Wissen sammeln und teilen: Die kontinuierliche Dokumentation und eine für die Rezipienten geeignete Vermittlung des neuen Wissens ist wichtig. Digitale Technologien bieten genau dafür unzählige Möglichkeiten des Lernens und des Wissensaustauschs. Gesunde Organisationen schaffen geeignete Strukturen und Prozesse, die kontinuierliches Lernen und eine offene Kommunikation unterstützen.

Kommunikation ist ein Schlüssel: Sie erfordert Geduld, Zielstrebigkeit und Ausdauer und die enge, vertrauensvolle Kooperation zwischen verschiedenen Teams oder Organisationen. Es muss verinnerlicht sein, dass Fehler offen, fair und lösungsorientiert kommuniziert und als Lernmöglichkeiten genutzt werden. Ziele sind gemeinsame Ziele. Zutage tretende Widersprüche werden sofort offenbart und geklärt.

Keine Angst vor Fehlern! Ebenso erfolgsentscheidend ist eine positive Grundeinstellung zu Fehlern, Fehlbarkeiten und Veränderungen. Allesamt sind entscheidend für notwendige Verbesserungen. Das wiederum braucht die entsprechende Haltung und Arbeit aller Führungskräfte, um Menschen für diese lernorientierte Perspektive zu öffnen.

Neue Türen geöffnet

Die Arbeit an der Strategie der IHK hat uns in den letzten Jahren viele neue Themen und Perspektiven eröffnet. Digitalisierung ist immer ein wichtiges Themenfeld für Veränderungsprojekte gewesen. Doch der Booster waren die Coronajahre. Technisch gut ausgestattet haben wir am 13. März 2020 unsere Kolleginnen und Kollegen voll arbeitsfähig ins Homeoffice geschickt. Früher und schneller als andere konnten wir so etwa Microsoft 365 einführen. Weil die Zeit drängte, kam der eigentliche Change-Plan nicht zum Tragen. Jedoch hat sich die Vorarbeit an der Kultur massiv ausgezahlt. Alle waren bereit, sich auf neue unbekannte Wege einzulassen und diese aktiv mitzugestalten.

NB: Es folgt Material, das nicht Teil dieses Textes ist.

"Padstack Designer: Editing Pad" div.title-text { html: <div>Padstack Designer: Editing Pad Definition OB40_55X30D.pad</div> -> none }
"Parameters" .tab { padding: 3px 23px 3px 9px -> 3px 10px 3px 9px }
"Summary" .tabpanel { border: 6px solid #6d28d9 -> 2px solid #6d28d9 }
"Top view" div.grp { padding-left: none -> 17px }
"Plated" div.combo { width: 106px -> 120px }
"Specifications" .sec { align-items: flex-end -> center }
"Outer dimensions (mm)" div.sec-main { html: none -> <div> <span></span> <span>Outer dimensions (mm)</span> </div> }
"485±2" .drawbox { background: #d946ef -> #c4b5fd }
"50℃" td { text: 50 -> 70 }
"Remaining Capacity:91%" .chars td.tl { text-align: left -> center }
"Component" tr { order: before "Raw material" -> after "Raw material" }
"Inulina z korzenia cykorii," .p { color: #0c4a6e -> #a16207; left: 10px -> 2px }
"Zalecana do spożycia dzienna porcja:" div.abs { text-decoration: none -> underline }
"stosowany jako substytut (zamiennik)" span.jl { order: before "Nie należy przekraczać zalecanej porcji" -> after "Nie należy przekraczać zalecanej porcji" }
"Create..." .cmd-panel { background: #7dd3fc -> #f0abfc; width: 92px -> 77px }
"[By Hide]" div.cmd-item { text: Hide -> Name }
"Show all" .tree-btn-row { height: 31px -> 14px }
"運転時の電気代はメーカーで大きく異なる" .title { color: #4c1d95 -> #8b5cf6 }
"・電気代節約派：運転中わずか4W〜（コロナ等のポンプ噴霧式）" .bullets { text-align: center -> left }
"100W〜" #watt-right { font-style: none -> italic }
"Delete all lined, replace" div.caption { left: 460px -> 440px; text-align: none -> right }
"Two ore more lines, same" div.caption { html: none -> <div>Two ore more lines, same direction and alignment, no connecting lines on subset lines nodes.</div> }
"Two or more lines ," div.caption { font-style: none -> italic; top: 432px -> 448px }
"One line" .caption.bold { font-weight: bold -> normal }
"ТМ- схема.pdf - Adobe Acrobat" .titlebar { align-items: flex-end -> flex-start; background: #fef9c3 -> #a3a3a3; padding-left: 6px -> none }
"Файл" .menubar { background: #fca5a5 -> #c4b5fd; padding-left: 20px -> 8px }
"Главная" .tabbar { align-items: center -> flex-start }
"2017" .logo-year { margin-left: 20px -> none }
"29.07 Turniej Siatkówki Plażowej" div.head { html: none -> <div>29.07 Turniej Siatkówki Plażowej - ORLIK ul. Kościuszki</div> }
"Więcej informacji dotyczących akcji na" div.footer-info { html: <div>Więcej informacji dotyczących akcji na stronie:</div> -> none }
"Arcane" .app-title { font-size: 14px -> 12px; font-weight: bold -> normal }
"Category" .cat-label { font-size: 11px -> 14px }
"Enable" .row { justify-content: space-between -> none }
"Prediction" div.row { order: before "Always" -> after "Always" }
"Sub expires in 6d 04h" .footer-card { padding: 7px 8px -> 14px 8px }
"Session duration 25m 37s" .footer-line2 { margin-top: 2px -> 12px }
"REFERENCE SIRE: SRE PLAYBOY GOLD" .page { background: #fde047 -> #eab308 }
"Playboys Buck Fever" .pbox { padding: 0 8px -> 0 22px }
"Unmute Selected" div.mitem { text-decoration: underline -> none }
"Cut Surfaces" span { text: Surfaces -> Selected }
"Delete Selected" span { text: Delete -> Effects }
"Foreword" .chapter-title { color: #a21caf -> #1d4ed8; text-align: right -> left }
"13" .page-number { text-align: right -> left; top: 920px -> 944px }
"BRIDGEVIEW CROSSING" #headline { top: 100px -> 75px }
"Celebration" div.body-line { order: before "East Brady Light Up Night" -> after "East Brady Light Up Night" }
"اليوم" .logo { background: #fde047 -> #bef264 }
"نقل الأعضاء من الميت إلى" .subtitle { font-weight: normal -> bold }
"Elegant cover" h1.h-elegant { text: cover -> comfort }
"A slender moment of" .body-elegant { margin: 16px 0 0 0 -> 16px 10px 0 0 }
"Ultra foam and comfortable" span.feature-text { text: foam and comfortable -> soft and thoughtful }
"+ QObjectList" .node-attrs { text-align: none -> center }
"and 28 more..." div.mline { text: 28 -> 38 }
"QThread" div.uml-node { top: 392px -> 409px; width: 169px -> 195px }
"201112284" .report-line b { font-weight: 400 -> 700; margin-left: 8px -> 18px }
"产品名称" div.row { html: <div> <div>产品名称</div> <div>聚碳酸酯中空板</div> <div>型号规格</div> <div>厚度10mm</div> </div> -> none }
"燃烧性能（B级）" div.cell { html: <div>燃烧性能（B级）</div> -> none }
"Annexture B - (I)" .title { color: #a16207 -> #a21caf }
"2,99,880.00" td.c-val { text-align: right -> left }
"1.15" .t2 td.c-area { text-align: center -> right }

Um die Vorteile der Digitalisierung voll auszuschöpfen, ist eine Kultur entscheidend, die Fehler als Gelegenheiten für Verbesserungen betrachtet, anstatt sie als etwas zu sehen, das vermieden oder bestraft werden sollte. Dafür gilt es, zugrunde liegende Normen und Werte zu überprüfen und zu verändern. Die tiefe Reflexion und die Bereitschaft, grundlegende Annahmen oder traditionelle Geschäftsmodelle, gewohnte Prozesse oder Denkweisen zu hinterfragen, öffnen neue Türen und setzen Kräfte frei. Das gilt für das Zwitterwesen IHK genauso wie für Unternehmen oder Verwaltungen.